[Extracted data]
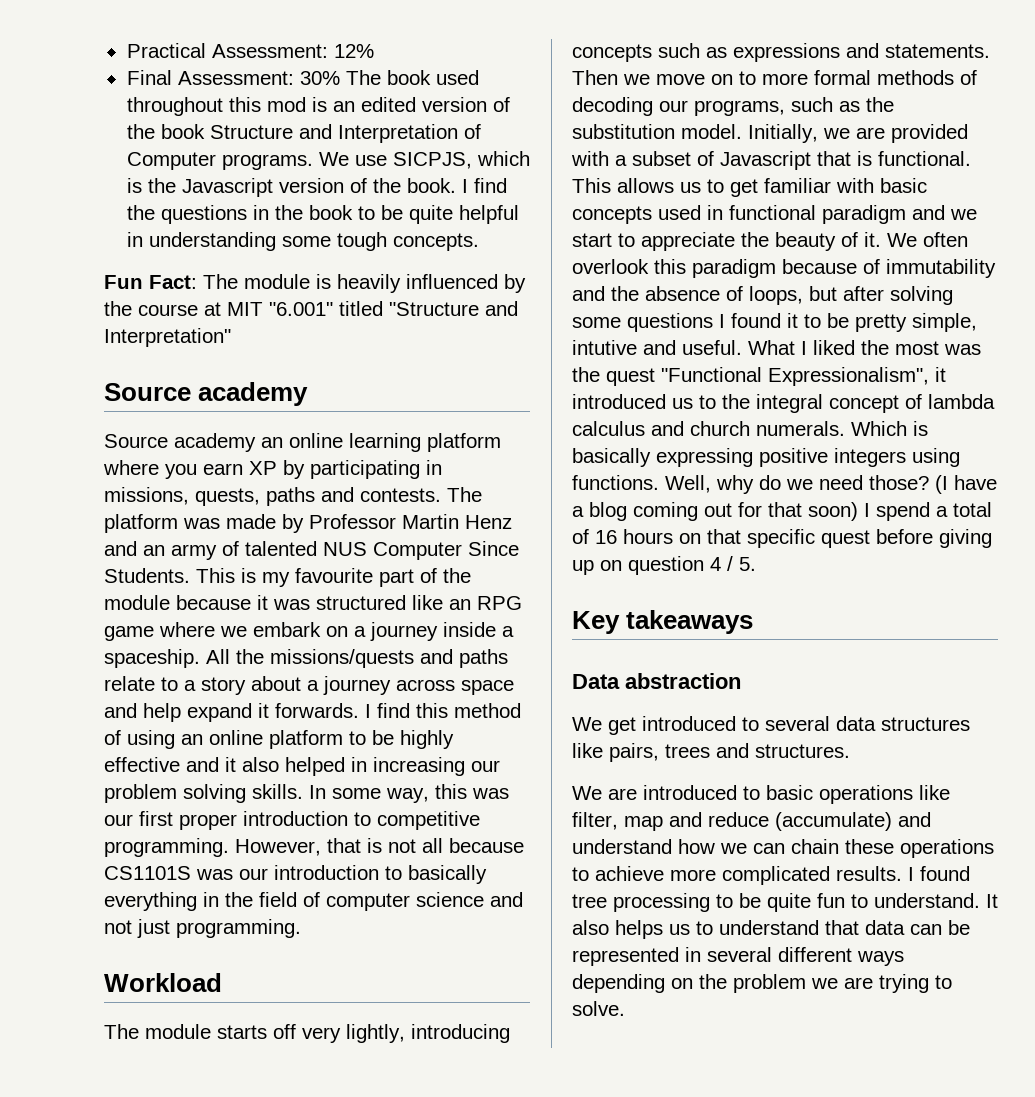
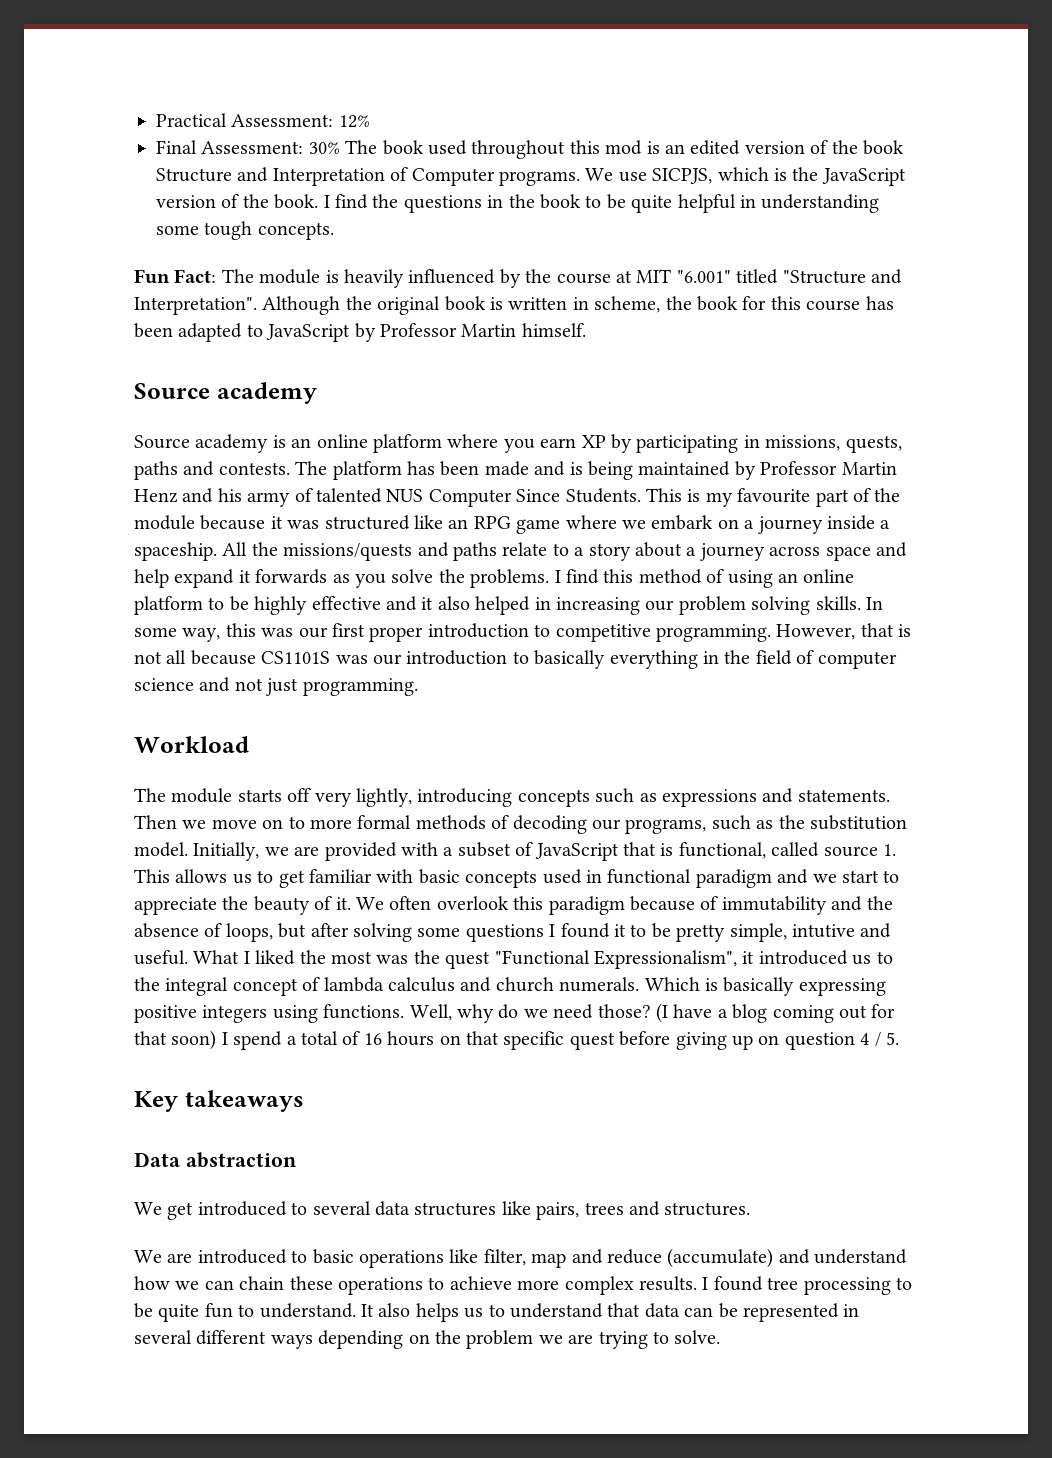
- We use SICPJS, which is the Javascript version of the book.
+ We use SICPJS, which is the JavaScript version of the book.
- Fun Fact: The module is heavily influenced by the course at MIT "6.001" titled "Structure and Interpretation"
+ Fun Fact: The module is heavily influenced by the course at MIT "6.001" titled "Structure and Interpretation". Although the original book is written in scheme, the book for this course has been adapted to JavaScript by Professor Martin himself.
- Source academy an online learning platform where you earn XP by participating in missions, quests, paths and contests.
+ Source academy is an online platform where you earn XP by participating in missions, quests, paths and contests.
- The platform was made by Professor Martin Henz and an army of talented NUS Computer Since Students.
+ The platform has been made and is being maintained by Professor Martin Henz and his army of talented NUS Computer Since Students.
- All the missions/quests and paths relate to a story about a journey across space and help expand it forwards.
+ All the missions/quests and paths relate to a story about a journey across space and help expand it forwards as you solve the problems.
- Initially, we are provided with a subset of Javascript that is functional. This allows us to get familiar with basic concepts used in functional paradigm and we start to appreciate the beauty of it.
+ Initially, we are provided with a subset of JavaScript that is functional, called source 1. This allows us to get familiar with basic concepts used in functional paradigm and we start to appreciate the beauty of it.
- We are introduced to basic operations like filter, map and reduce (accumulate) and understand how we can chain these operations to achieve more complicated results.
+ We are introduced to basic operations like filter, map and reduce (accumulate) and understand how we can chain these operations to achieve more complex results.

[Problem to solve] Omit every picture, then write out the entries above exactly.

[Your solution]
- We use SICPJS, which is the Javascript version of the book.
+ We use SICPJS, which is the JavaScript version of the book.
- Fun Fact: The module is heavily influenced by the course at MIT "6.001" titled "Structure and Interpretation"
+ Fun Fact: The module is heavily influenced by the course at MIT "6.001" titled "Structure and Interpretation". Although the original book is written in scheme, the book for this course has been adapted to JavaScript by Professor Martin himself.
- Source academy an online learning platform where you earn XP by participating in missions, quests, paths and contests.
+ Source academy is an online platform where you earn XP by participating in missions, quests, paths and contests.
- The platform was made by Professor Martin Henz and an army of talented NUS Computer Since Students.
+ The platform has been made and is being maintained by Professor Martin Henz and his army of talented NUS Computer Since Students.
- All the missions/quests and paths relate to a story about a journey across space and help expand it forwards.
+ All the missions/quests and paths relate to a story about a journey across space and help expand it forwards as you solve the problems.
- Initially, we are provided with a subset of Javascript that is functional. This allows us to get familiar with basic concepts used in functional paradigm and we start to appreciate the beauty of it.
+ Initially, we are provided with a subset of JavaScript that is functional, called source 1. This allows us to get familiar with basic concepts used in functional paradigm and we start to appreciate the beauty of it.
- We are introduced to basic operations like filter, map and reduce (accumulate) and understand how we can chain these operations to achieve more complicated results.
+ We are introduced to basic operations like filter, map and reduce (accumulate) and understand how we can chain these operations to achieve more complex results.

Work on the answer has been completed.